**TO DO:** Scan the data below for the string "focusses". Copy every line where it appears.

Start of MATERIALS PROVIDED

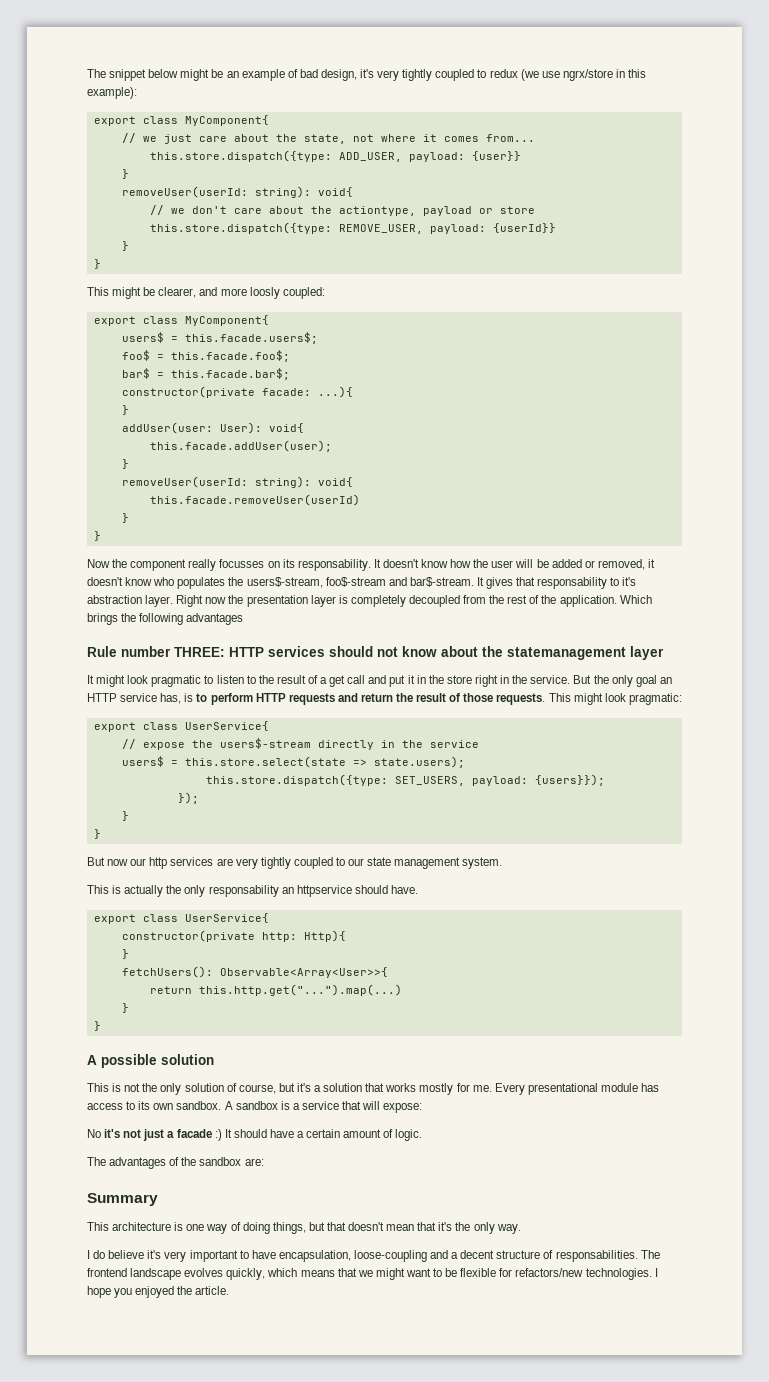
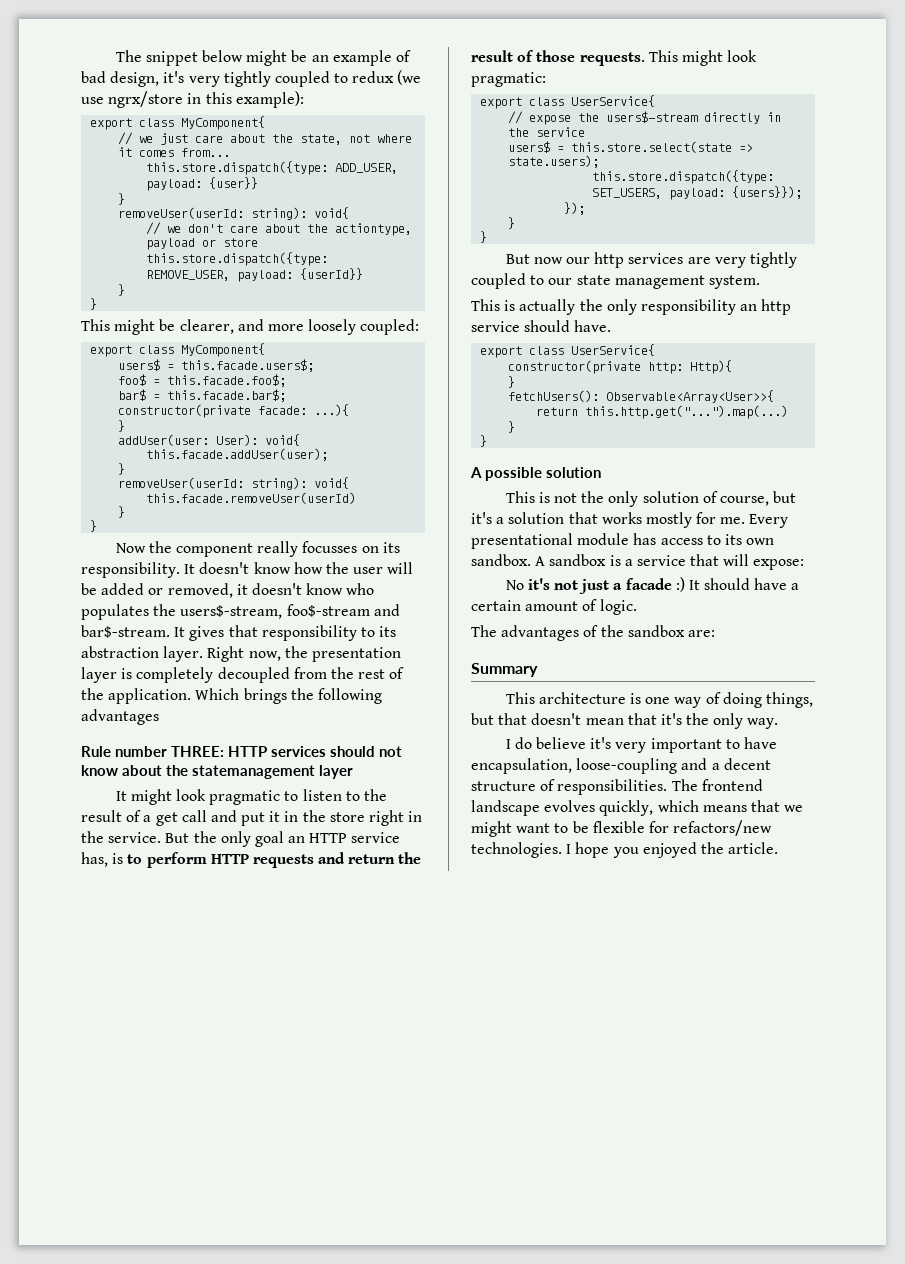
- This might be clearer, and more loosly coupled:
+ This might be clearer, and more loosely coupled:
- Now the component really focusses on its responsability.
+ Now the component really focusses on its responsibility.
- It gives that responsability to it's abstraction layer.
+ It gives that responsibility to its abstraction layer.
- Right now the presentation layer is completely decoupled from the rest of the application.
+ Right now, the presentation layer is completely decoupled from the rest of the application.
- This is actually the only responsability an httpservice should have.
+ This is actually the only responsibility an http service should have.
- I do believe it's very important to have encapsulation, loose-coupling and a decent structure of responsabilities.
+ I do believe it's very important to have encapsulation, loose-coupling and a decent structure of responsibilities.

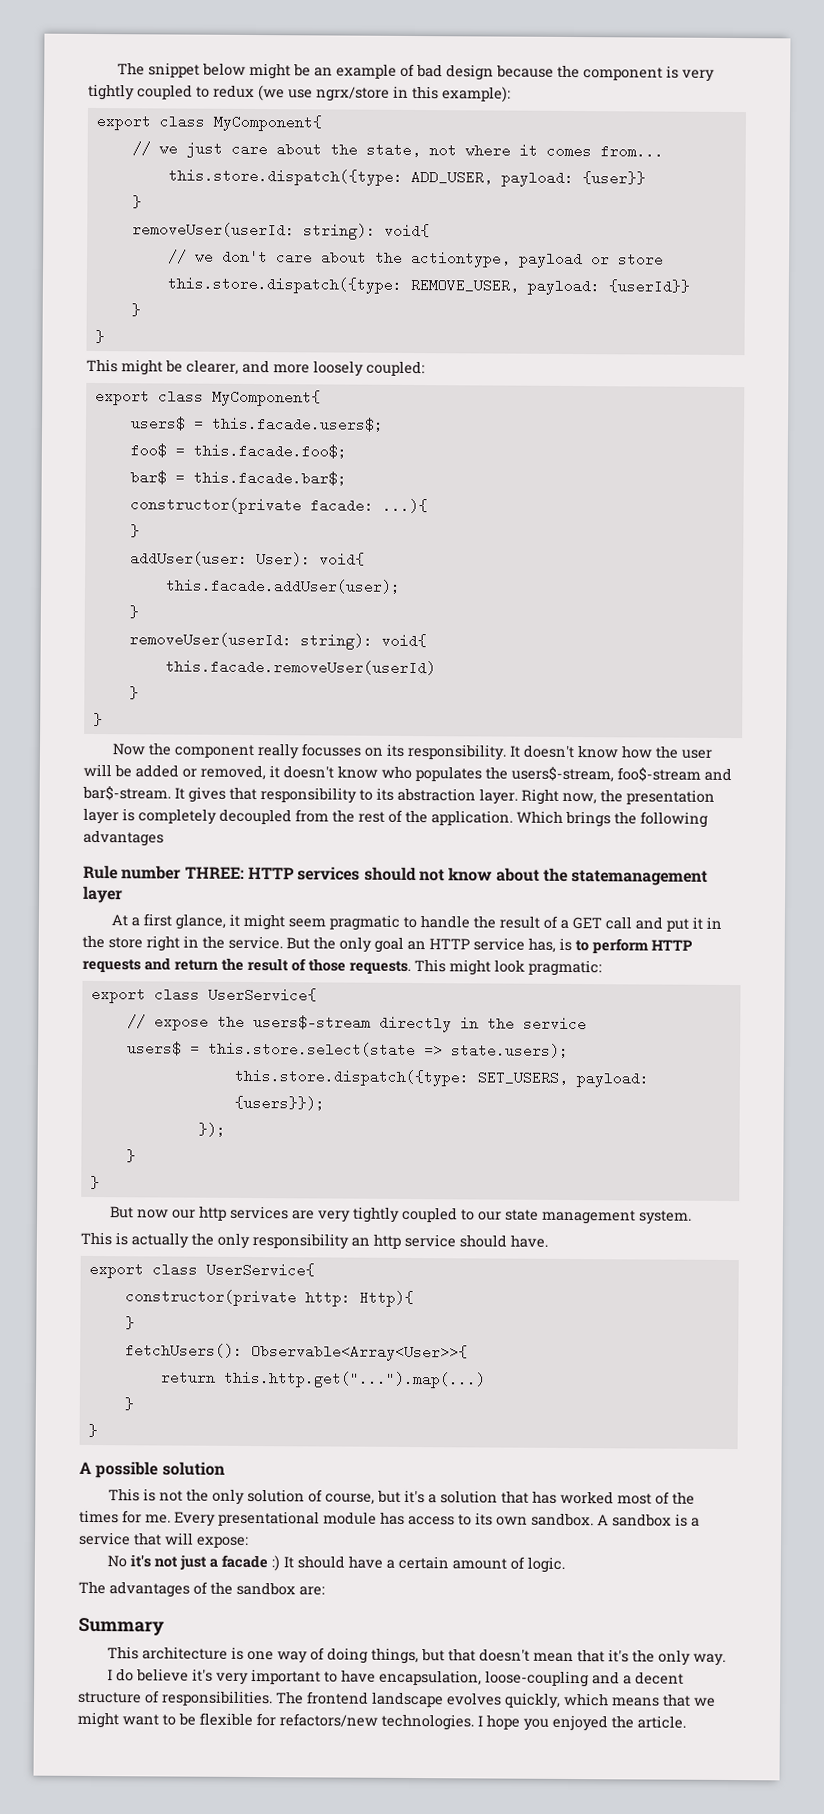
- The snippet below might be an example of bad design, it's very tightly coupled to redux (we use ngrx/store in this example):
+ The snippet below might be an example of bad design because the component is very tightly coupled to redux (we use ngrx/store in this example):
- It might look pragmatic to listen to the result of a get call and put it in the store right in the service.
+ At a first glance, it might seem pragmatic to handle the result of a GET call and put it in the store right in the service.
- This is not the only solution of course, but it's a solution that works mostly for me.
+ This is not the only solution of course, but it's a solution that has worked most of the times for me.

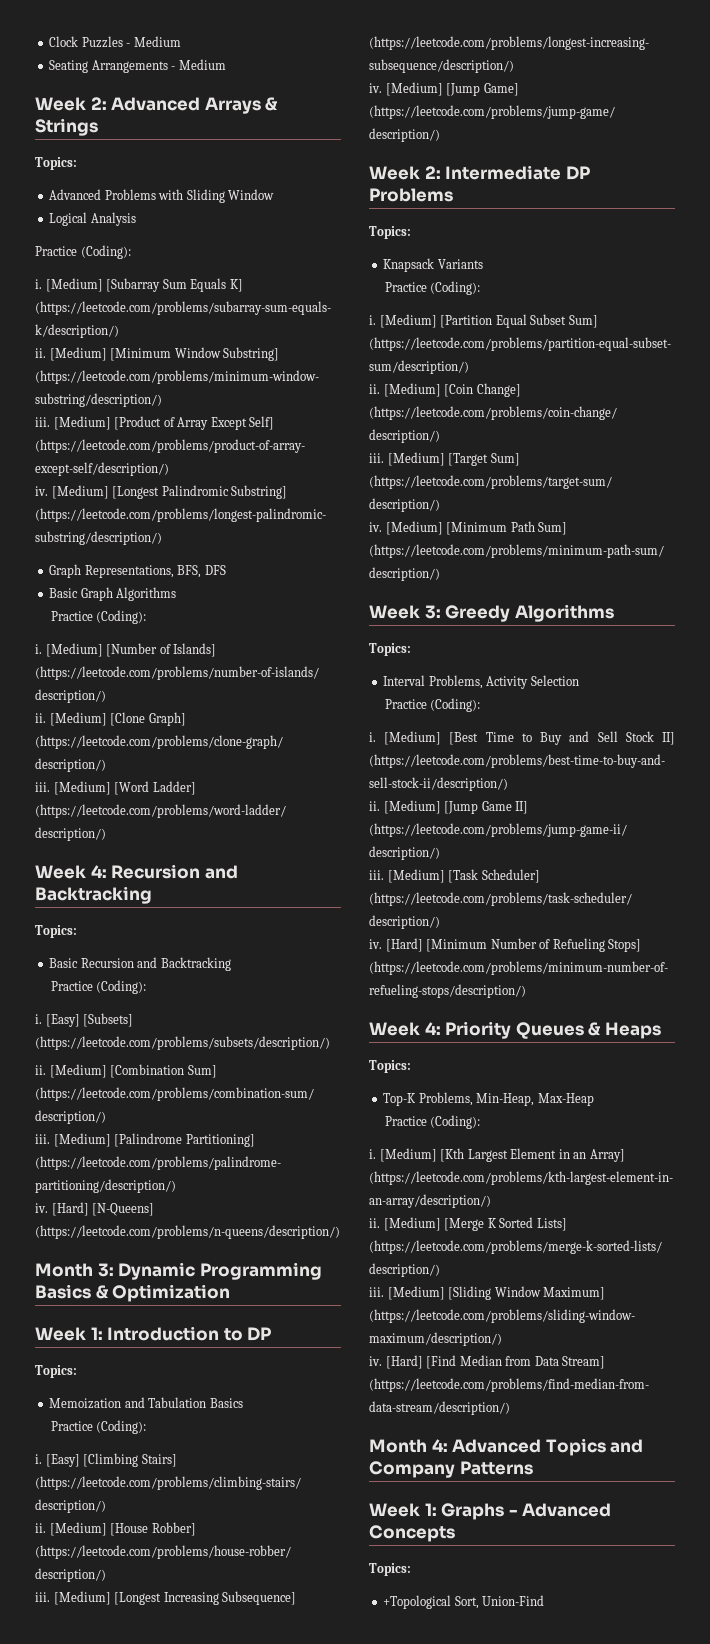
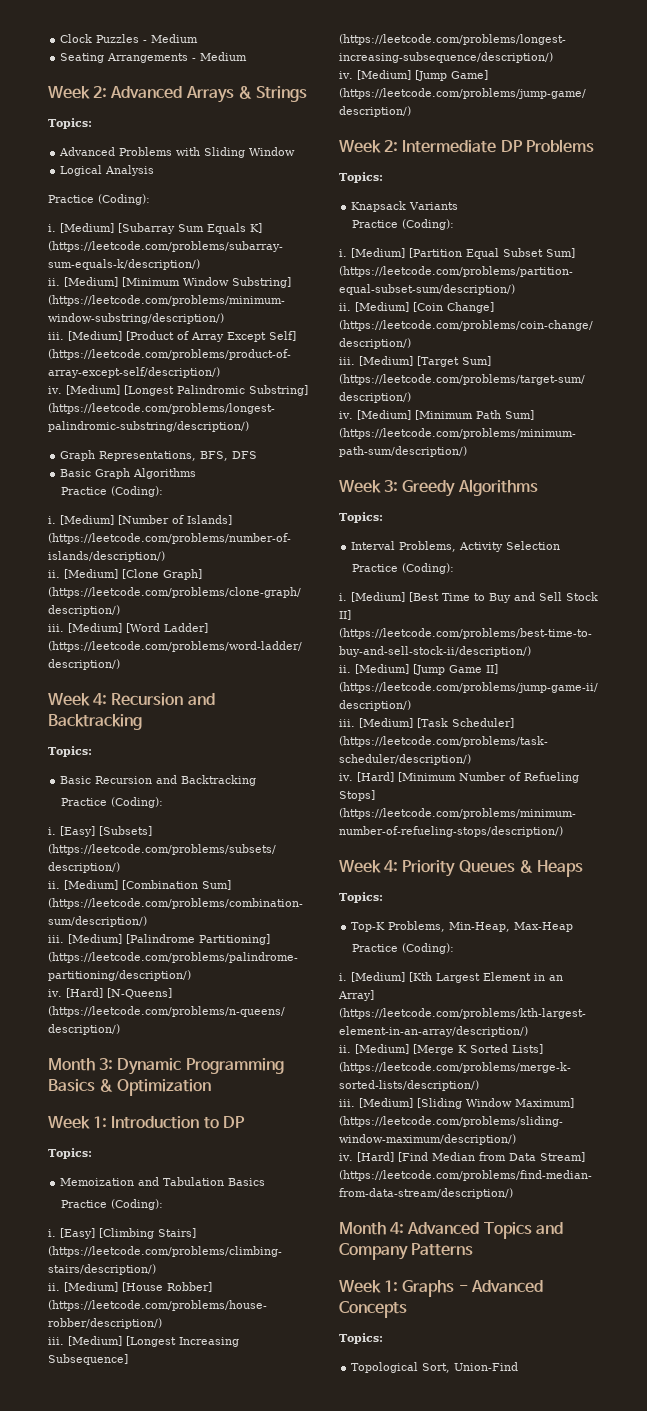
- +Topological Sort, Union-Find
+ Topological Sort, Union-Find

End of MATERIALS PROVIDED

**RESULT OF THIS EXERCISE:**
- Now the component really focusses on its responsability.
+ Now the component really focusses on its responsibility.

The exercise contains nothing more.